America’s bold action to remove Nicolás Maduro from power is, as former Colombian ambassador Juan Carlos Pinzón put it on Fox & Friends Weekend, “great news” for Latin America and a lifeline for millions who’ve suffered under a brutal regime. For too long the Maduro regime terrorized its own people and exported misery across the hemisphere; conservatives who believe in liberty should celebrate any step toward justice and restoration.
In a dramatic operation that shocked the world, U.S. forces captured Maduro and his wife and transported them to the United States, where they were taken into federal custody and flown to New York for arraignment. This was not a diplomatic handover or a negotiated retirement for a dictator — it was a decisive law-enforcement action against a sitting leader accused of trafficking death and chaos into American communities.

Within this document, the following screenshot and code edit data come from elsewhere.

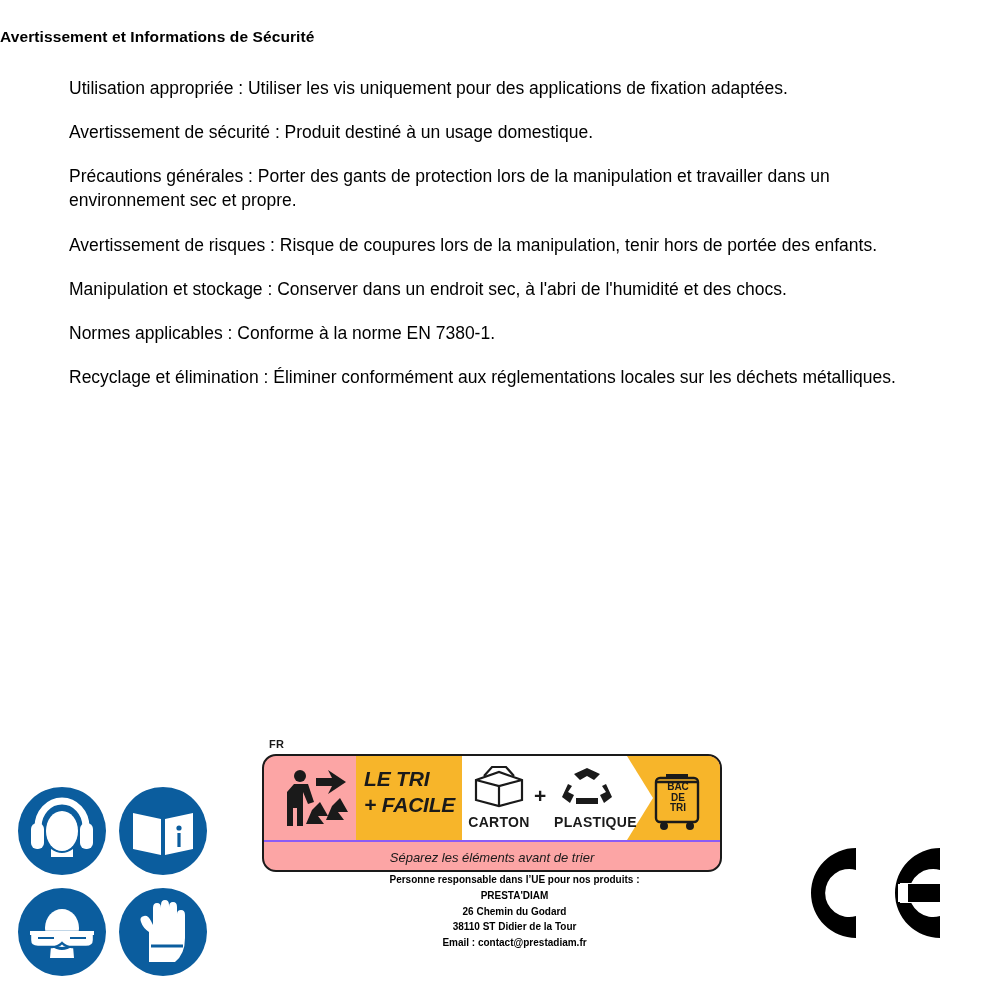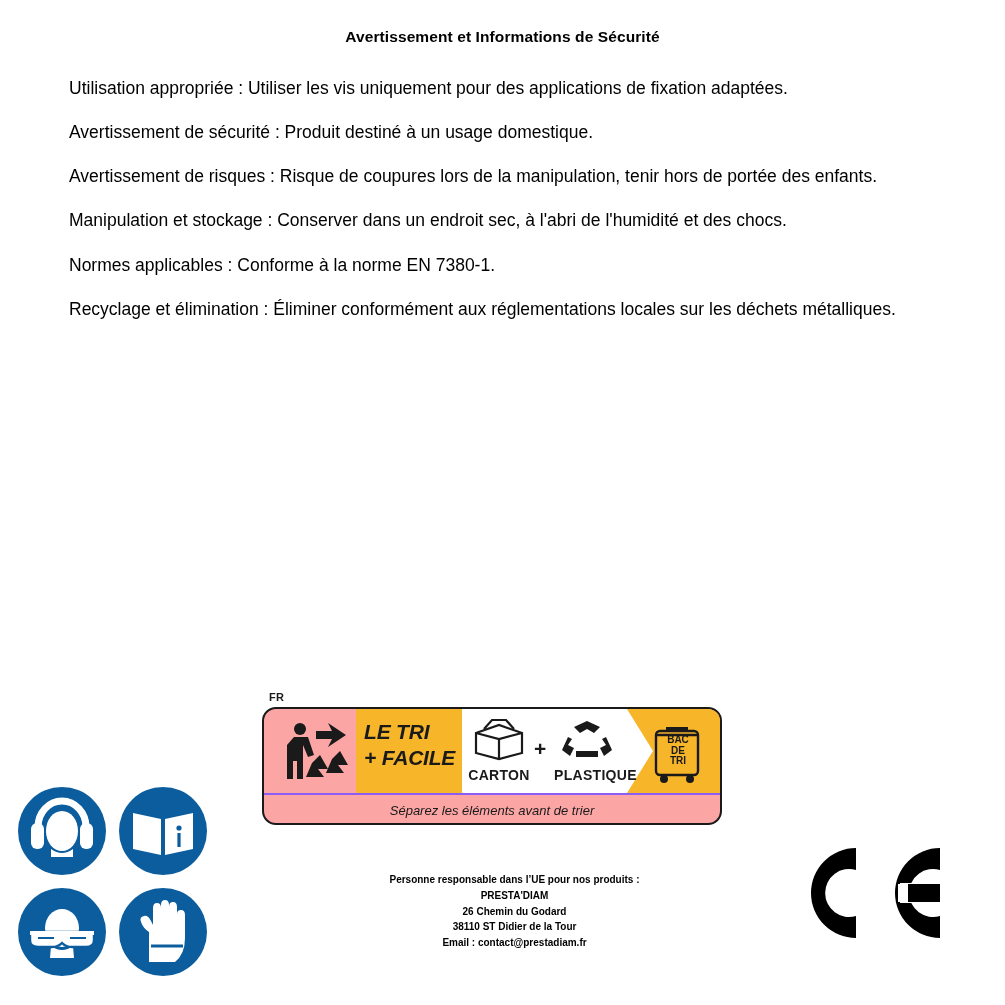"Avertissement et Informations de" .doc-title { text-align: center -> left }
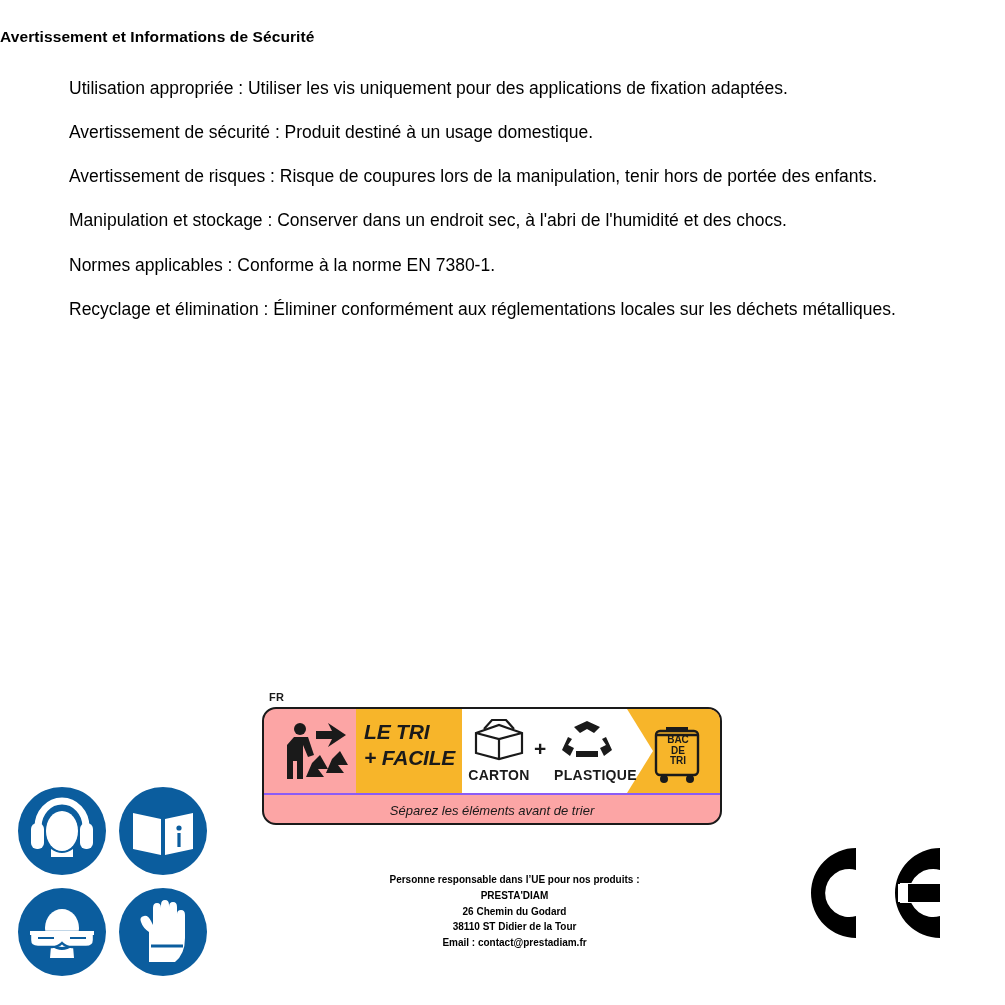"Précautions générales : Porter des" p.para { html: none -> <p>Précautions générales : Porter des gants de protection lors de la manipulation et travailler dans un environnement sec et propre.</p> }
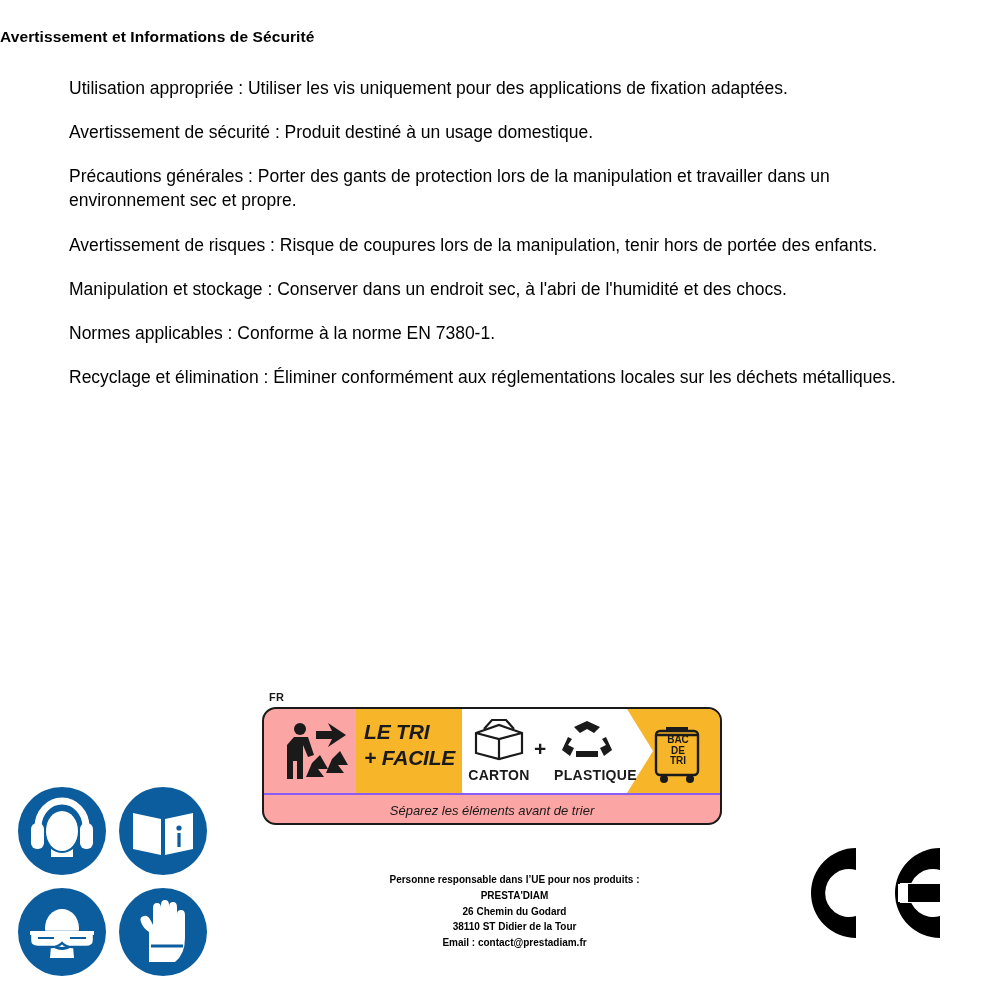"FR" .tri-label { top: 691px -> 738px }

The charges against Maduro and his inner circle are grave: long-running narco-terrorism and cocaine importation conspiracies that have harmed Americans and fueled Latin American instability. Holding him to account in an American courtroom is not vengeance; it is enforcement of the rule of law against a foreign-backed criminal enterprise that used state power to traffic drugs and enrich cronies.
President Trump, who watched the operation unfold from Mar-a-Lago, made clear that this administration intends to stabilize Venezuela and prevent the regime from continuing to weaponize oil and organized crime against its neighbors. The president’s blunt promise that the U.S. will oversee a transition until legitimate governance is restored reflects a patriotic, results-oriented approach — the kind of leadership that actually defends American interests and freedoms abroad.
Yes, critics will howl about international norms and legal niceties, and liberal elites will wring their hands about precedent. But the questions of international law should not shield a monster who rigged elections, starved his people, and partnered with cartels; Americans are right to demand accountability and to remember the Noriega precedent when necessary. The debate about legality will rage in op-eds, but it should not drown out the suffering Maduro inflicted for decades.
Across Latin America we’re seeing relief as well as cautious optimism — opposition leaders and former diplomats are urging the military to abandon a collapsing criminal structure and calling for a peaceful, rapid transition. Voices like María Corina Machado and Juan Carlos Pinzón remind us that the people of Venezuela deserve freedom and that conservative principles of order, property, and rule of law can guide reconstruction.
This operation also strikes at the lifeblood of transnational cartels that have made Colombians, Venezuelans, and Americans pay the price in blood and broken communities. By dismantling the regime’s criminal networks and bringing those responsible to justice, the United States has done more than score a geopolitical win — it has taken a stand against the narcotics pipeline that floods our cities and ruins lives.
Now comes the hard work: conservatives must press for a Marshall-plan-style recovery, swift recognition and support for legitimate Venezuelan alternatives, and an orderly reopening of Venezuela’s energy resources under accountable oversight. Washington should pair justice with opportunity — prosecute the criminals, then partner with free nations to rebuild a neighbor that can be a thriving trading partner, not a socialist ruin. The time for action is now, and patriotic Americans should back a policy that defends our security, restores dignity to the Venezuelan people, and puts the Western Hemisphere back on the side of freedom.